### PROBLEM DETAILS
In the data below, find the line containing "handicap : un" and the line containing "font-size:6.5px;font-weight:700;line-height:7.5px;", then reproduce them and every line between, exactly. Omit pictures.

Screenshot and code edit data
Start of Block
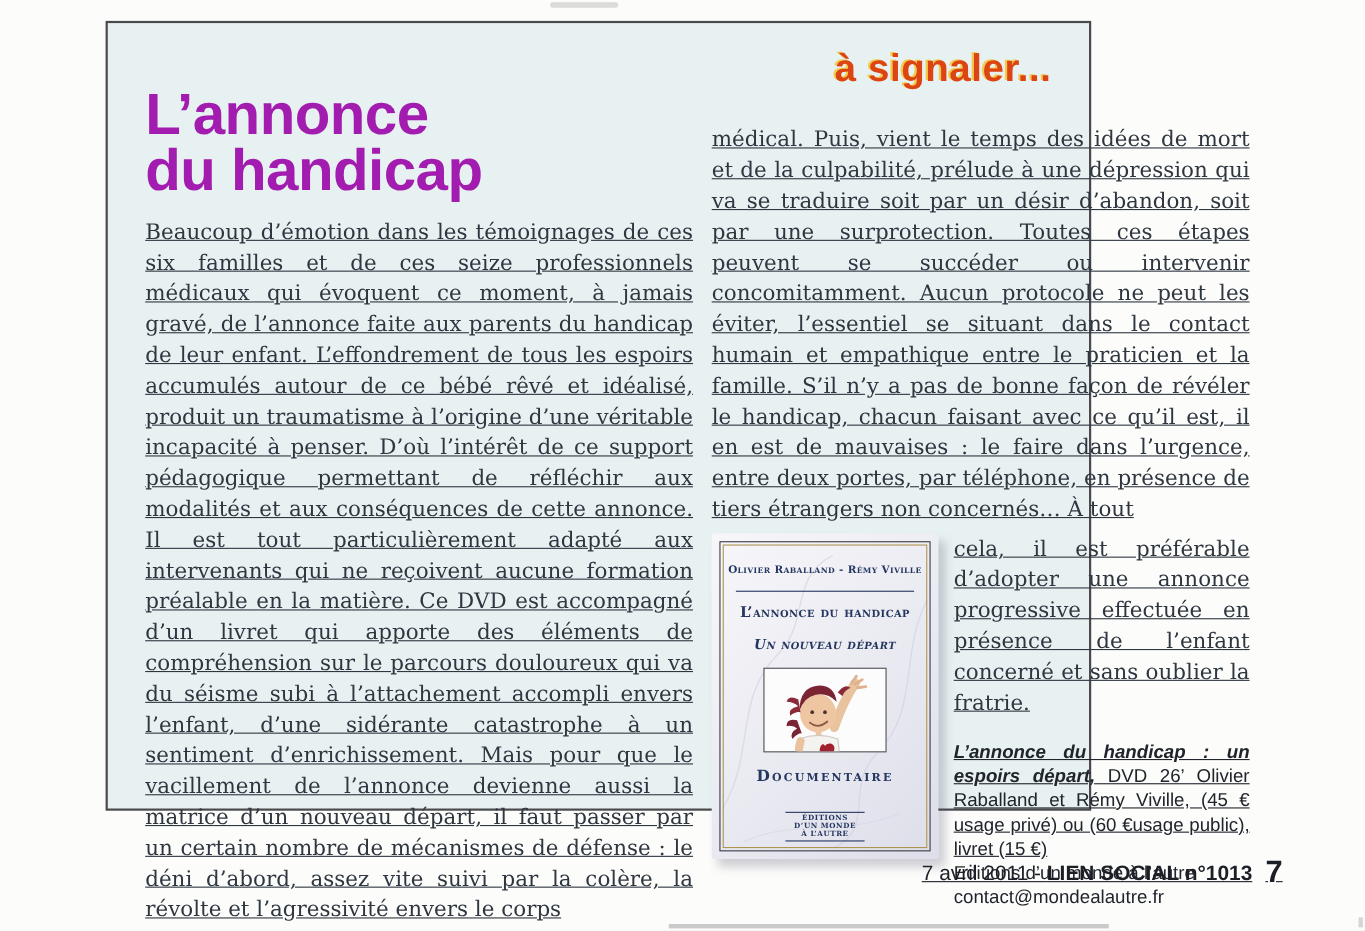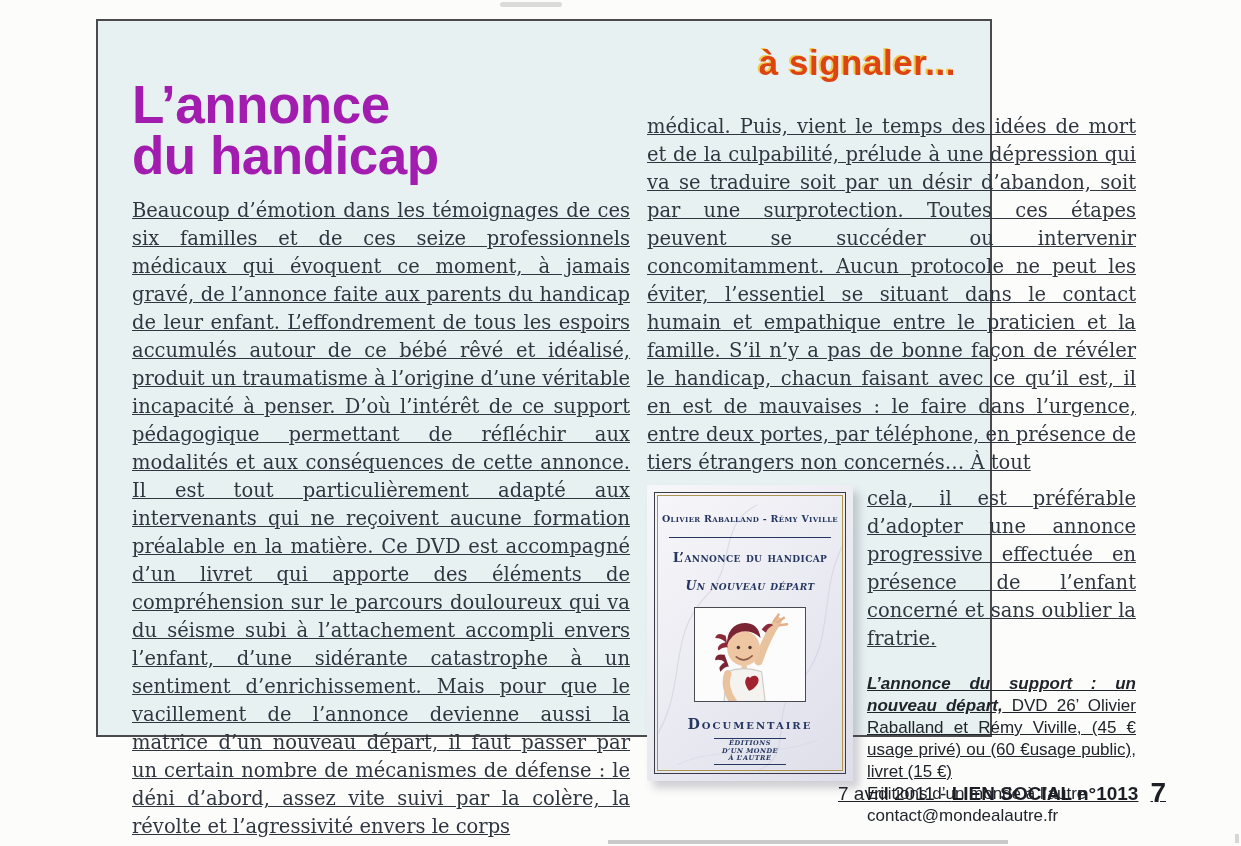--- a/index.html
+++ b/index.html
@@ -168,7 +168,7 @@
       <div>
         <p>cela, il est préférable d’adopter une annonce progressive effectuée en présence de l’enfant concerné et sans oublier la fratrie.</p>
         <div class="caption">
-          <p><span class="lead">L’annonce du support : un nouveau départ,</span><span> DVD 26’ Olivier Raballand et Rémy Viville, (45 € usage privé) ou (60 €usage public), livret (15 €)</span></p>
+          <p><span class="lead">L’annonce du handicap : un espoirs départ,</span><span> DVD 26’ Olivier Raballand et Rémy Viville, (45 € usage privé) ou (60 €usage public), livret (15 €)</span></p>
           <div class="plain-line">Editions d’un monde à l’autre</div>
           <div class="plain-line">contact@mondealautre.fr</div>
         </div>

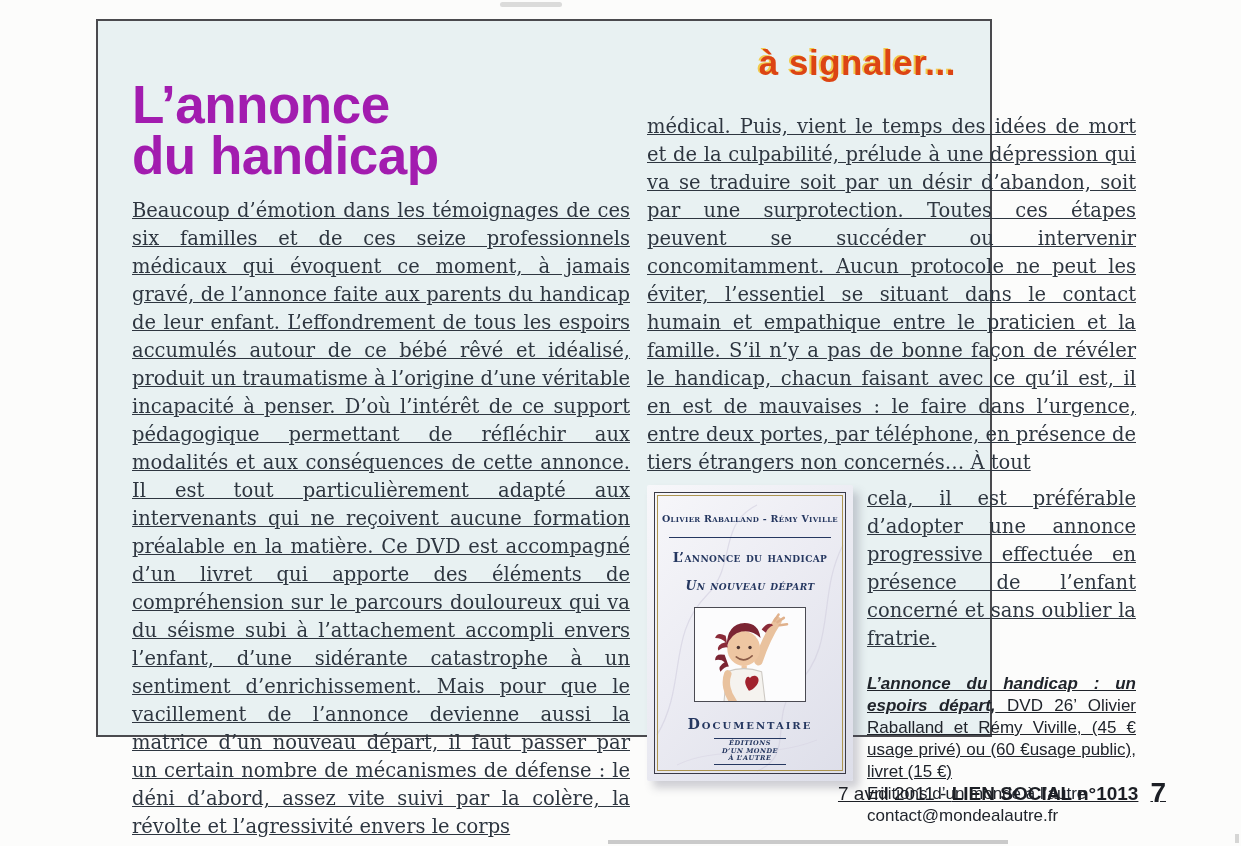--- a/index.html
+++ b/index.html
@@ -77,10 +77,10 @@
     font-variant:small-caps;letter-spacing:2px;margin-top:8px;
   }
   .cover-publisher{
-    margin-top:0;text-align:center;color:#253760;
+    margin-top:18px;text-align:center;color:#253760;
     font-size:6.5px;font-weight:700;line-height:7.5px;
     border-top:1px solid #253760;border-bottom:1px solid #253760;
-    padding:1.5px 8px;text-transform:uppercase;letter-spacing:.5px;font-style:italic;
+    padding:1.5px 8px;text-transform:uppercase;letter-spacing:.5px;
   }
   
   .caption{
End of Block
### TASK SOLUTION
+          <p><span class="lead">L’annonce du handicap : un espoirs départ,</span><span> DVD 26’ Olivier Raballand et Rémy Viville, (45 € usage privé) ou (60 €usage public), livret (15 €)</span></p>
           <div class="plain-line">Editions d’un monde à l’autre</div>
           <div class="plain-line">contact@mondealautre.fr</div>
         </div>

--- a/index.html
+++ b/index.html
@@ -77,10 +77,10 @@
     font-variant:small-caps;letter-spacing:2px;margin-top:8px;
   }
   .cover-publisher{
-    margin-top:0;text-align:center;color:#253760;
+    margin-top:18px;text-align:center;color:#253760;
     font-size:6.5px;font-weight:700;line-height:7.5px;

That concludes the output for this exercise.